Lincoln, NE: University of Nebraska Press, 2019. Pp. xxix + 331. Hb, $60.00.
Bronwen McShea’s Apostles of Empire is a meticulously researched, elegantly written, and precisely aimed salvo intended to demolish some of historiography’s most cherished myths about the Jesuits in North America. The Jesuits who labored in French Canada from the mission’s inception in the early seventeenth century to the order’s suppression in 1773 (and beyond), McShea argues, were not the single-minded spiritual adepts memorialized by Catholic martyrologies—nor was the mission to New France as severable from imperial ambitions as traditional historiography would have it. Rather, the Jesuits “were men planted knee-deep in an untidy world of politics, social pressures, and war” (xxvii) and the Canadian mission inextricably entangled with the project of empire building for the Bourbon state.
In eight evenly balanced chapters, McShea follows the Jesuits from the mission’s fitful beginnings in seventeenth-century Canada to its metropolitan neglect and eventual demise in the latter third of the eighteenth century, offering en route fresh readings of numerous primary texts critical to scholarship on early modern Canada. Although the Jesuit Relations figure prominently (and predominantly) in the book, McShea treats additional sources, too, including the Letters édifiantes et curieuses (Paris, 1707–76),the Mémoires de Trévoux (Trévoux, 1703), Lafitau’s Moeurs des sauvages ameriquains (Paris, 1724), Charlevoix’s Histoire et description générale de la Nouvelle France (Paris, 1744), inter alia, a range that permits McShea to test her thesis across a spectrum of genres. Throughout each of the eight chapters, McShea presses her point that Jesuits like Paul LeJeune, Isaac Jogues, and Claude Dablon were not just apostles of Christ, but apostles of the French empire. Contextualized against the background of the imperial ambitions of the Bourbon state and its allies, the rhetoric of texts like the Relations and du Creux’s Historiae Canadensis reveals a vested and persistent Jesuit interest in importing to Canada not just Catholic Christianity but a certain kind of elite French culture of mercantilist and royalist persuasion. The Jesuits of New France, McShea contends, were not innocent bystanders caught up in the gears of the colonial machine but were, instead, key players committed to French crusading ambitions in the New World—even long after the metropole itself had lost interest. To lift the veil on Jesuit collusion with Bourbon imperialist ambitions, however, is not to impugn the sincerity of the Jesuit evangelical project. Indeed, one of McShea’s most powerful points in the book is that theology and politics, mission and empire, Christ and culture were not in competition in the seventeenth and eighteenth centuries. Instead, the worldly causes in which the Jesuits invested themselves were conceived of as “sanctioned by divine providence, flowing from and further reinforcing their work of Christianization” (xvi).

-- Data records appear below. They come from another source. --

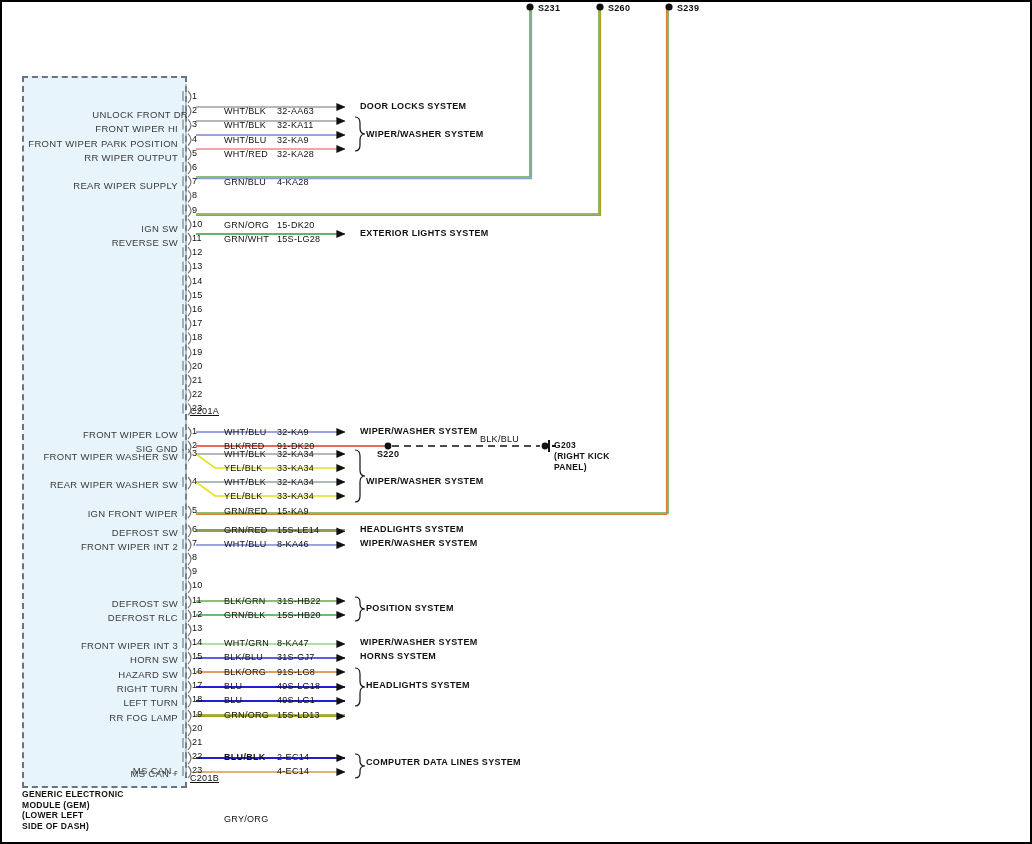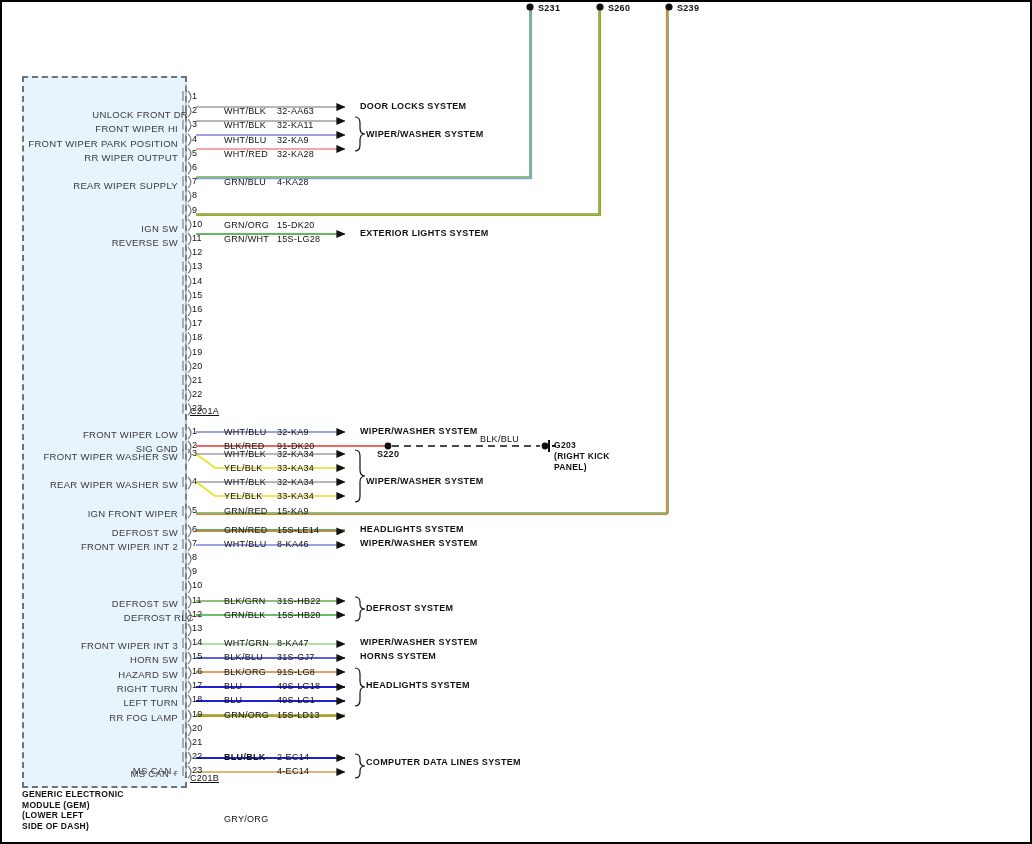--- a/index.html
+++ b/index.html
@@ -400,21 +400,21 @@
       <div class="wire-color" style="left: 224px; top: 539px;">WHT/BLU</div>
       <div class="wire-code" style="left: 277px; top: 539px;">8-KA46</div>
       <div class="pin-num" style="left: 192px; top: 552px;">8</div>
       <div class="pin-num" style="left: 192px; top: 566px;">9</div>
       <div class="pin-num" style="left: 192px; top: 580px;">10</div>
       <div class="pin-num" style="left: 192px; top: 595px;">11</div>
       <div class="pin-label" style="left: 0px; top: 598px; width: 178px;">DEFROST SW</div>
       <div class="wire-color" style="left: 224px; top: 596px;">BLK/GRN</div>
       <div class="wire-code" style="left: 277px; top: 596px;">31S-HB22</div>
       <div class="pin-num" style="left: 192px; top: 609px;">12</div>
-      <div class="pin-label" style="left: 0px; top: 612px; width: 178px; padding-left: 16px;">DEFROST RLC</div>
+      <div class="pin-label" style="left: 0px; top: 612px; width: 178px;">DEFROST RLC</div>
       <div class="wire-color" style="left: 224px; top: 610px;">GRN/BLK</div>
       <div class="wire-code" style="left: 277px; top: 610px;">15S-HB20</div>
       <div class="pin-num" style="left: 192px; top: 623px;">13</div>
       <div class="pin-num" style="left: 192px; top: 637px;">14</div>
       <div class="pin-label" style="left: 0px; top: 640px; width: 178px;">FRONT WIPER INT 3</div>
       <div class="wire-color" style="left: 224px; top: 638px;">WHT/GRN</div>
       <div class="wire-code" style="left: 277px; top: 638px;">8-KA47</div>
       <div class="pin-num" style="left: 192px; top: 651px;">15</div>
       <div class="pin-label" style="left: 0px; top: 654px; width: 178px;">HORN SW</div>
       <div class="wire-color" style="left: 224px; top: 652px;">BLK/BLU</div>
@@ -445,20 +445,20 @@
       <div class="pin-label" style="left: 0px; top: 768px; width: 178px;">MS CAN +</div>
       <div class="wire-color" style="left: 224px; top: 766px; margin-top: 48px;">GRY/ORG</div>
       <div class="wire-code" style="left: 277px; top: 766px;">4-EC14</div>
       <div class="sys-label" style="left: 360px; top: 101px;">DOOR LOCKS SYSTEM</div>
       <div class="sys-label" style="left: 366px; top: 129px;">WIPER/WASHER SYSTEM</div>
       <div class="sys-label" style="left: 360px; top: 228px;">EXTERIOR LIGHTS SYSTEM</div>
       <div class="sys-label" style="left: 360px; top: 426px;">WIPER/WASHER SYSTEM</div>
       <div class="sys-label" style="left: 366px; top: 476px;">WIPER/WASHER SYSTEM</div>
       <div class="sys-label" style="left: 360px; top: 524px;">HEADLIGHTS SYSTEM</div>
       <div class="sys-label" style="left: 360px; top: 538px;">WIPER/WASHER SYSTEM</div>
-      <div class="sys-label" style="left: 366px; top: 603px;">DEFROST SYSTEM</div>
+      <div class="sys-label" style="left: 366px; top: 603px;">POSITION SYSTEM</div>
       <div class="sys-label" style="left: 360px; top: 637px;">WIPER/WASHER SYSTEM</div>
       <div class="sys-label" style="left: 360px; top: 651px;">HORNS SYSTEM</div>
       <div class="sys-label" style="left: 366px; top: 680px;">HEADLIGHTS SYSTEM</div>
       <div class="sys-label" style="left: 366px; top: 757px;">COMPUTER DATA LINES SYSTEM</div>
     </div>
 
 </div>
 
 </body></html>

McShea’s argument itself—well-substantiated and persuasive—should recommend the book to historians of early Canada, as well as to those at work on the Jesuits and early modern missions at large. Apostles of Empire makes a remarkable contribution to the historiography of early modern New France, of a piece with the growing body of scholarship that probes the connection between empire and religion in the seventeenth and eighteenth centuries. Readers interested in diving deep into the history of the Jesuit mission to New France, its personnel, and its fortunes as they relate to events in France, lay patronage, and the intrigues of the Bourbon court will find much in this book to relish, moreover. McShea’s masterful treatment of the Jesuit Relations and the fascinating story of its origins and end with the Cramoisy publishing house, for instance, will not disappoint. Toward the end of the book (particularly in the last chapter), McShea nearly gets lost in the forest of her own research, offering profile after profile of a handful of Jesuits who labored in the mission field toward the end of the eighteenth century with imperial interests in mind. A single illustrative example would have sufficed—and more effectively, too—but McShea should be forgiven this excess, which I imagine is only a symptom of her obvious enthusiasm for the subject.